Repeat the lines below exactly as they appear, but leave out the images.

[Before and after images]

--------------------------------------------------

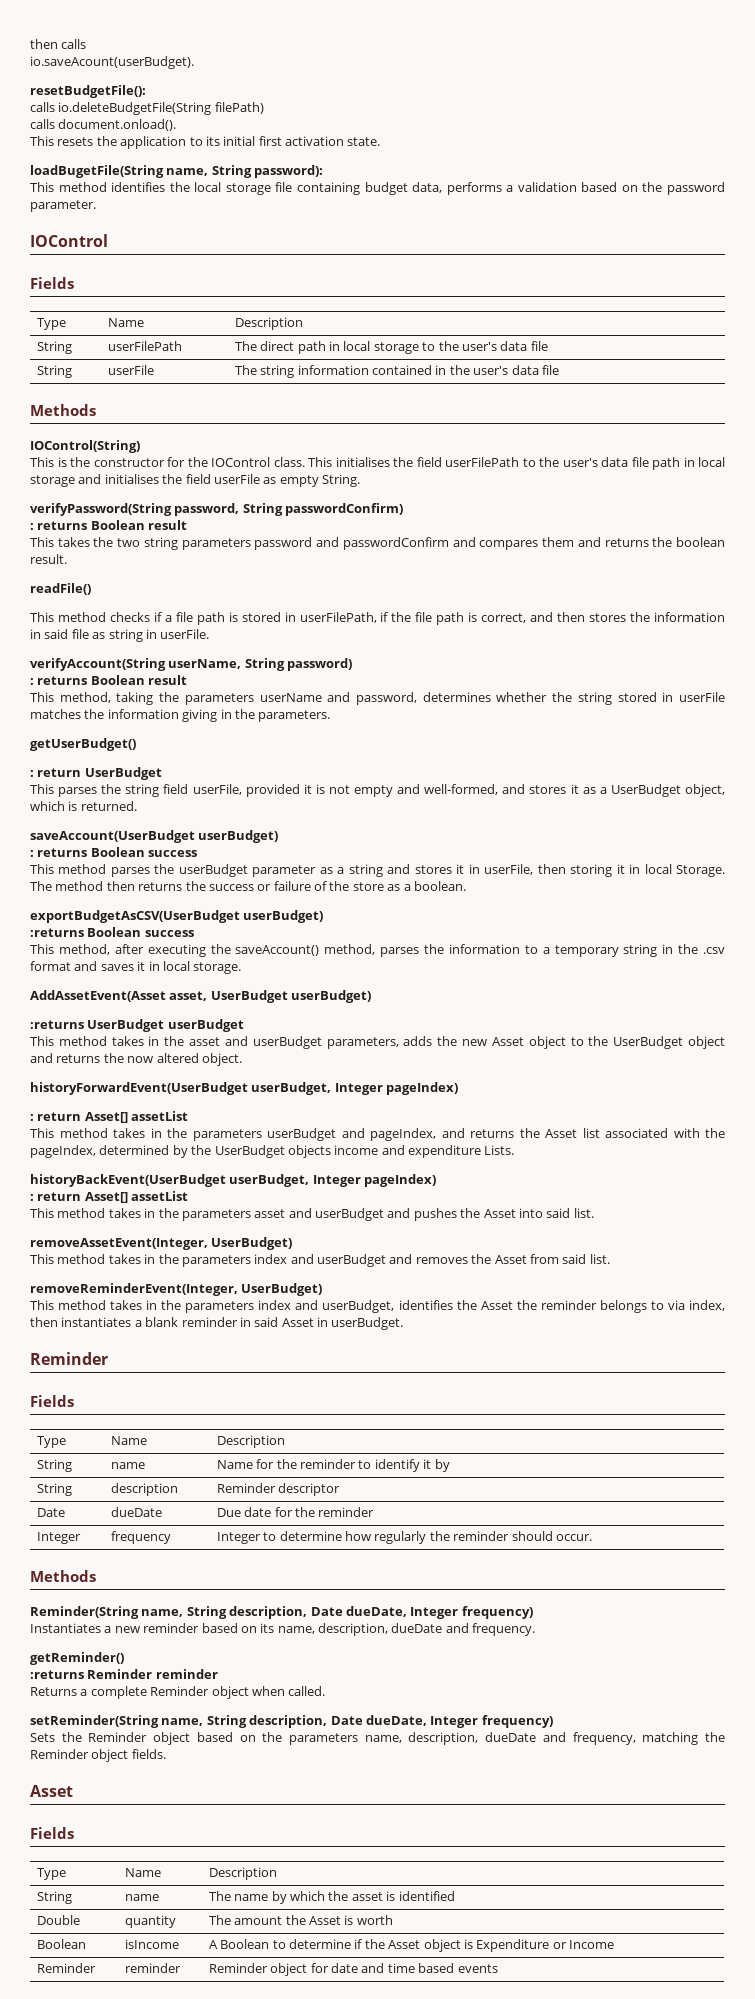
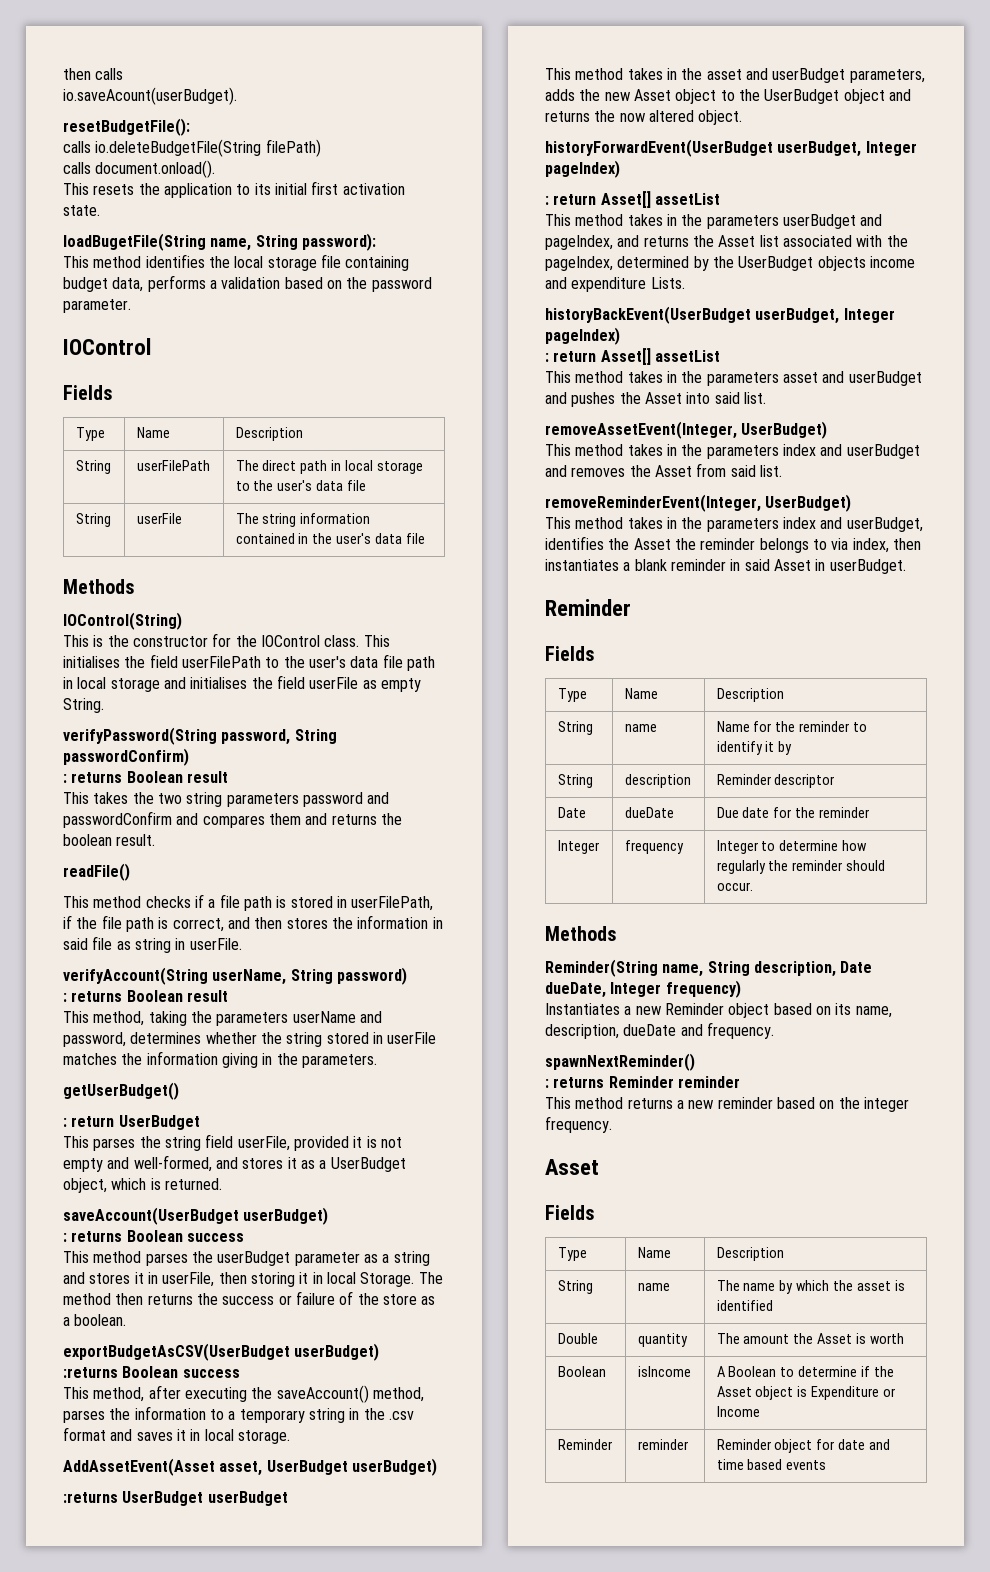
- Instantiates a new reminder based on its name, description, dueDate and frequency.
+ Instantiates a new Reminder object based on its name, description, dueDate and frequency.
- getReminder()
- :returns Reminder reminder
+ spawnNextReminder()
+ : returns Reminder reminder
- Returns a complete Reminder object when called.
- setReminder(String name, String description, Date dueDate, Integer frequency)
- Sets the Reminder object based on the parameters name, description, dueDate and frequency, matching the Reminder object fields.
+ This method returns a new reminder based on the integer frequency.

--------------------------------------------------

- **Reply**:
- Instantiates a new reminder based on its name, description, dueDate and frequency.
+ Instantiates a new Reminder object based on its name, description, dueDate and frequency.
- getReminder()
- :returns Reminder reminder
+ spawnNextReminder()
+ : returns Reminder reminder
- Returns a complete Reminder object when called.
- setReminder(String name, String description, Date dueDate, Integer frequency)
- Sets the Reminder object based on the parameters name, description, dueDate and frequency, matching the Reminder object fields.
+ This method returns a new reminder based on the integer frequency.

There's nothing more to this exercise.